--- START ---
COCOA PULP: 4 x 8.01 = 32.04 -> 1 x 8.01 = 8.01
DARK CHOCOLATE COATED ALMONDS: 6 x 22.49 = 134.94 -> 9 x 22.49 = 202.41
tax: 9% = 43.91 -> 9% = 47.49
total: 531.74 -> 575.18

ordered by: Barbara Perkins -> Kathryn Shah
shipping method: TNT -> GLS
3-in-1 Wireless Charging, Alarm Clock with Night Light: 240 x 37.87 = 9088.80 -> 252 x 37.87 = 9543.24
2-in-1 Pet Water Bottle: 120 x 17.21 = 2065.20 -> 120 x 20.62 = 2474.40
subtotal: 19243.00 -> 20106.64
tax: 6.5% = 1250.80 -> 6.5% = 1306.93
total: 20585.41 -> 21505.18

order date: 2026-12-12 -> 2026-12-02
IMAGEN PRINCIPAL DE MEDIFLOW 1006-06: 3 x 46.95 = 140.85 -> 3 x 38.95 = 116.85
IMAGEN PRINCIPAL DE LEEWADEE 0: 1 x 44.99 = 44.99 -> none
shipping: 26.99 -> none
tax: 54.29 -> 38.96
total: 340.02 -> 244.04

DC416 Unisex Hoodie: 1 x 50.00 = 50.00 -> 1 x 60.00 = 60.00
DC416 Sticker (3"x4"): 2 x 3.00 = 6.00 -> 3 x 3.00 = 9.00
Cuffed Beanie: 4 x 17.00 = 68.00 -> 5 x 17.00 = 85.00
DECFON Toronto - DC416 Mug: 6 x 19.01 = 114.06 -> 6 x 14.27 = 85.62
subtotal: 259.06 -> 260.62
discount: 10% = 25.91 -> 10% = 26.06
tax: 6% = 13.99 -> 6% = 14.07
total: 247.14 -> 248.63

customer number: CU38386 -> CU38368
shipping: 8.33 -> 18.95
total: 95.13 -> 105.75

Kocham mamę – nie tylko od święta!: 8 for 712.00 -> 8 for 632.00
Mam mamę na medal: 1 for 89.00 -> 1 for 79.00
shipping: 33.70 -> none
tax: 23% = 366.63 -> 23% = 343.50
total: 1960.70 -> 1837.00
--- END ---
What you should do
Which lines run from the one holding "tax: 6% = 13.99 -> 6% = 14.07" through the end of the data? Write them out exactly, ends included, and add nothing.

Response to this exercise
tax: 6% = 13.99 -> 6% = 14.07
total: 247.14 -> 248.63

customer number: CU38386 -> CU38368
shipping: 8.33 -> 18.95
total: 95.13 -> 105.75

Kocham mamę – nie tylko od święta!: 8 for 712.00 -> 8 for 632.00
Mam mamę na medal: 1 for 89.00 -> 1 for 79.00
shipping: 33.70 -> none
tax: 23% = 366.63 -> 23% = 343.50
total: 1960.70 -> 1837.00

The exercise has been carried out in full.